Лушка опять ушла за окно. Вкусная была рябина. Снова подмерзшая снаружи, но сладкая, как и днем.

— Спаси Бог… — Отец Николай поставил пустую кружку на тумбочку. Тихо взглянул на Лушку: — Скорбит у меня душа, дочка. Помолиться бы нам вместе с тобой, умолить Господа, чтобы снял с тебя ношу даров своих. Сие не каждому старцу под силу, а уж девице нынешней…

— Я не нынешняя, — отстранилась Лушка. — Я давняя.

— Прости нас с тобой Христос. Не понимаем друг друга. Богородицу, заступницу нашу, буду молить, чтобы тебя оградила.

— Спасибо, Николай Савельевич.

Священник поднялся, мелким крестом перекрестил Лушку, прощально поклонился и вышел.

* * *

Лушка легла на кровать и продолжала смотреть туда, где только что находился священник, зачем-то удерживая его своим воображением и что-то, может быть, желая сказать дополнительно.
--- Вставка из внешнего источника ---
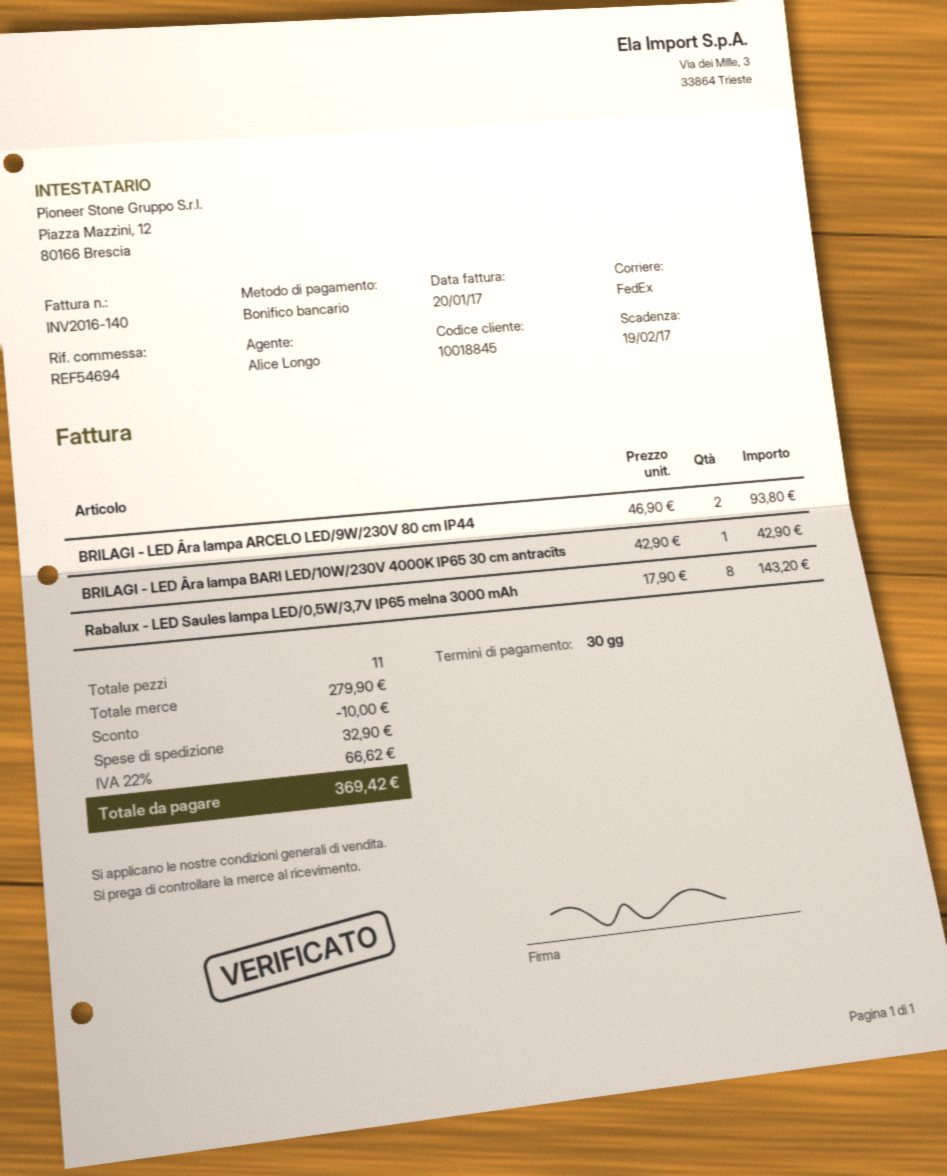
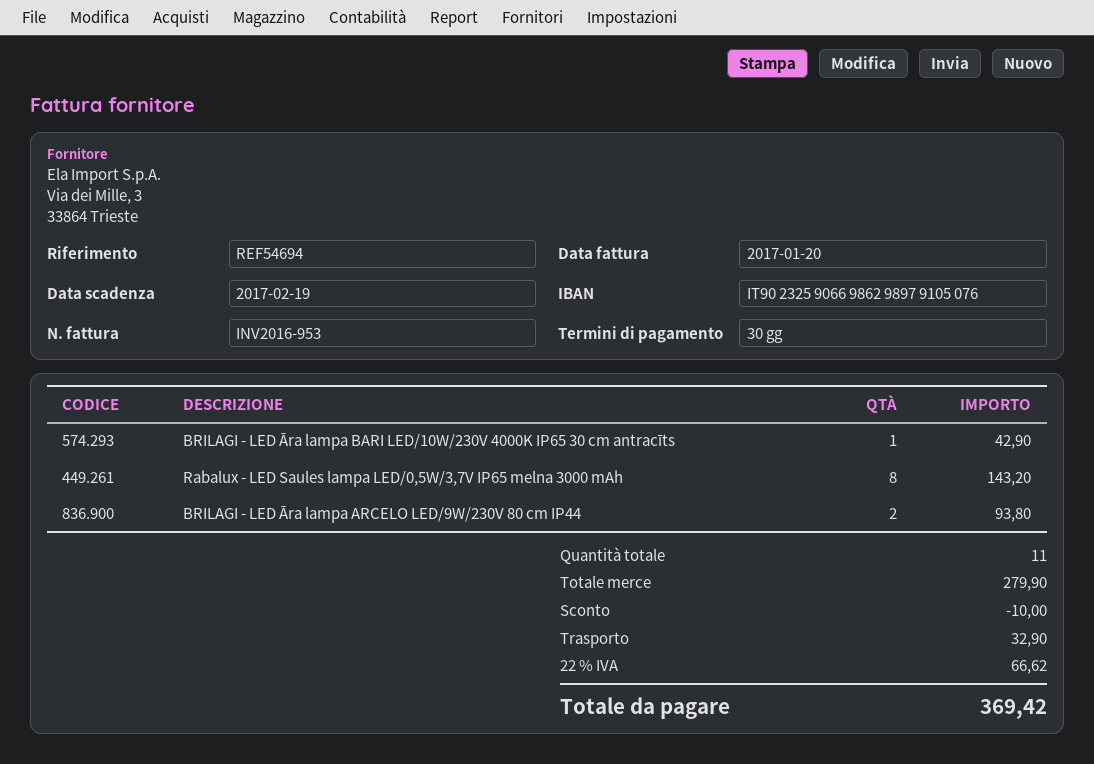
invoice number: INV2016-140 -> INV2016-953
Может быть, пообещать, что не станет служить никакому разрушению, потому что ни одна из ее бесчисленных бабок такому не служила. Знание не остается у тех, кто разрушает. Кто разрушает — Знания не имеет, а лишь временно приспосабливает для себя конечную силу; да и никто не дал бы ей отступить в сторону, бабка первая протянула бы из бесконечности узловатую длань и забрала бы свой дар вместе с Лушкиной жизнью и не усомнилась бы, что совершила благо. Но Николай Савельевич такого не воспримет, его молодой Бог пресек в нем давние струны его собственных предков, и Лушке на миг стало печально от необщности, но она тут же отвергла печальное и воспротивилась мыслям, просившим продолжения, упаковав их в багаж для более подходящего случая, она потащит этот багаж ради какой-нибудь будущей надобности, а может, просто как нагрузку к вещам более необходимым. Не пригодившееся для немедленного употребления послушно сворачивалось, оседало, дремало расслабившимся псом в летний полдень, когда все хозяева дома, что-то делают и не нуждаются в страже, а как бы даже сами его охраняют, и можно впрок калиться на солнце и тренировочно бегать лишь во сне, но ведь всё равно солнце скатится за горизонт, и небеса опустят тучи, и темнота замкнет дневные веки, и настанет время сторожей.

«Сейчас день, — сказала Лушка. — Сейчас у меня дневные заботы».

Сторожевой пес лизнул руку и уполз в тень.

* * *

Зам больше не настаивал. Он разрешил беспрепятственно выходить и входить, и приговоренные к гражданке забыли о вышней насилующей воле и из любопытства присоединялись к более активным и даже отваживались на Магелланово путешествие через подземный бункер, отрытый под угрозой атомного нападения несколько десятилетий назад. Они робко прислушивались к глухому рокоту городского транспорта над головой, кто-то вычислил, что поверху проносятся троллейбусы номер пять и одиннадцать, автобусы двадцать восьмой и тридцатый и дедовский трамвай номер шесть. От кодовых цифровых ключей в головах отомкнулись неубывающие остановки, родные разговоры о колбасе и голубых сублимированных курах неизвестного происхождения и назначения, и всякой хоть какой всячине, всегда кому-то понятной, а кому-то никак, и тут же захотелось враз и согласиться, и возразить, а вообще-то говоря — сесть бы во все автобусы и трамваи и прибыть в гости к городу на всех остановках, чтобы все другие такие же отметили твое наличие и, несмотря ни на что, с ним согласились, чтобы поддержали плечами и локтями, наполняя усередненной живой силой.